I have been sequestered in my home trying to bang out a first draft of Sexy Vampire Academy, which will one of the plays for Terror-Rama 2. So I really haven’t thought of anything else. So here are five random thoughts from my seclusion.

There’s Gonna be a Terror-Rama 2???

Yes, yes there is. There are some big announcements coming at the beginning of April, but you heard it here first. Terror-Rama 2 is happening, Dates and details will coming soon. But it’s gonna be awesome, once again we will feature 2 brand spanking Horror plays. One, as already mentioned is Sexy Vampire Academy, It will be written by me, and it will aspire to be funny. Think Jawbreaker meets The Lost Boys. The second is called Purity and it will be written by the one and only Claire Rice. I can’t much about because she’s still writing it, in fact both play’s first draft deadline is in 5 days. What I can say is when I talked to Claire about writing for the show I gave her an article about Purity Balls and asked if she could write a play based on it, she said says. It will probably be very creepy. Colin Johnson is back to direct and that’s all I can really say, as I said, there’s so much more to come, let’s shoot for April 2.

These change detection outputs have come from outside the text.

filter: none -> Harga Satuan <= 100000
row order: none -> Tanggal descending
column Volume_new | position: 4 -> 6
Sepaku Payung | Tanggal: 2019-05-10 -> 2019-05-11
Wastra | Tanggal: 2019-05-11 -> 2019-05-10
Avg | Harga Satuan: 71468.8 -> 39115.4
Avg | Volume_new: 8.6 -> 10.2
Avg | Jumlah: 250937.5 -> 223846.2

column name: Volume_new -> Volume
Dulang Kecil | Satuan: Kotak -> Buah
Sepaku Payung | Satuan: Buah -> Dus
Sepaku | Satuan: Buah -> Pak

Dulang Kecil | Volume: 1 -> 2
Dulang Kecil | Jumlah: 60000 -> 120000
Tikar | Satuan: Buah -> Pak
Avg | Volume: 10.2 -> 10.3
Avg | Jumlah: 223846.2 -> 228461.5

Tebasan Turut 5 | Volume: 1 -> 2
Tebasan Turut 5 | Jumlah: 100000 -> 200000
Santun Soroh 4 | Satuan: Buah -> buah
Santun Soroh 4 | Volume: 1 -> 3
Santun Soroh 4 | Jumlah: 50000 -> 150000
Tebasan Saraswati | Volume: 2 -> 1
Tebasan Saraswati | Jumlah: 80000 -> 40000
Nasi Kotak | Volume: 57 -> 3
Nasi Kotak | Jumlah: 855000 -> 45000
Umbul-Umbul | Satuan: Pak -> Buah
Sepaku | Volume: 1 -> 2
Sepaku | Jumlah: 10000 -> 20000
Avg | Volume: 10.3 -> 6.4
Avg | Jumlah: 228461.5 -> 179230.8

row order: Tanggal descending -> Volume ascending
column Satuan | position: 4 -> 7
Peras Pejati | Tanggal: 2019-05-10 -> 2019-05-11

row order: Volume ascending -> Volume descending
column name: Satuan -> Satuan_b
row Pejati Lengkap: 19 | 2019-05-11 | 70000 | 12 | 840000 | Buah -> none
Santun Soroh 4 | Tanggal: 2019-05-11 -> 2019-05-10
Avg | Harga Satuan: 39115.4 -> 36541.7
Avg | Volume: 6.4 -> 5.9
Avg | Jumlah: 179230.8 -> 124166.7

Mockingjay Part 1 Was Awesome

Seriously, I watched it earlier, it rocked my world. It is The Hunger GamesThe Empire Strikes Back. If there is one overwhelming positive about the rise of Sci-Fi and Comic Books in popular culture is not only do your favorite stories get put on the big screen, but they use the best actors to tell them. Okay, so maybe I wasn’t just writing the last three days.

Some Things Never Get Old

The way I write is that I start with notes, copious amounts of notes, random ideas and story ideas. Then comes the outline or, treatment. Then, and only then after I have laid everything out, do I start on dialog. And one thing that never gets old, is that first line of dialog, they’re like baby’s first words. The more they talk, the easier it gets to make them talk. Eventually, you’re in their world and you’re a stenographer. That never gets olds either.

Tartuffe Opens This Week at Berkeley Rep

I friggin love Tartuffe. What can I say, Moliere really pumps my nads. And this particular production is starring Steven Epps and Directed by Christopher Bayes. These are the folks from Yale Rep that brought last year’s Accidental Death of an Anarchist and two years ago adapted A Doctor in Spite of Himself which was, in fact, one of the funniest things I have ever seen. I cannot wait for this show.

I’m Really Sad About Leonard Nimoy

Seriously, it was like Big Bird dying. Someone that meant so much to me, someone who’s work meant so much. And for many of the reasons I’m sad, I’m also happy. I mean 83 is a good run, he had a big family, and his work made him an American Icon. Besides just being Mr. Spock, he was a photographer; I highly recommend his book The Full Body Project, also check out Our Secret Selves. Check out the video for Bruno Mars’ The Lazy Song. What I’m getting at is, this guy had an incredible life, and has left behind an incredible body of work. I’m sad because he was still doing great stuff, I’m sad because he died from smoking related causes and he quite over 20 years ago. So quit smoking, quit now.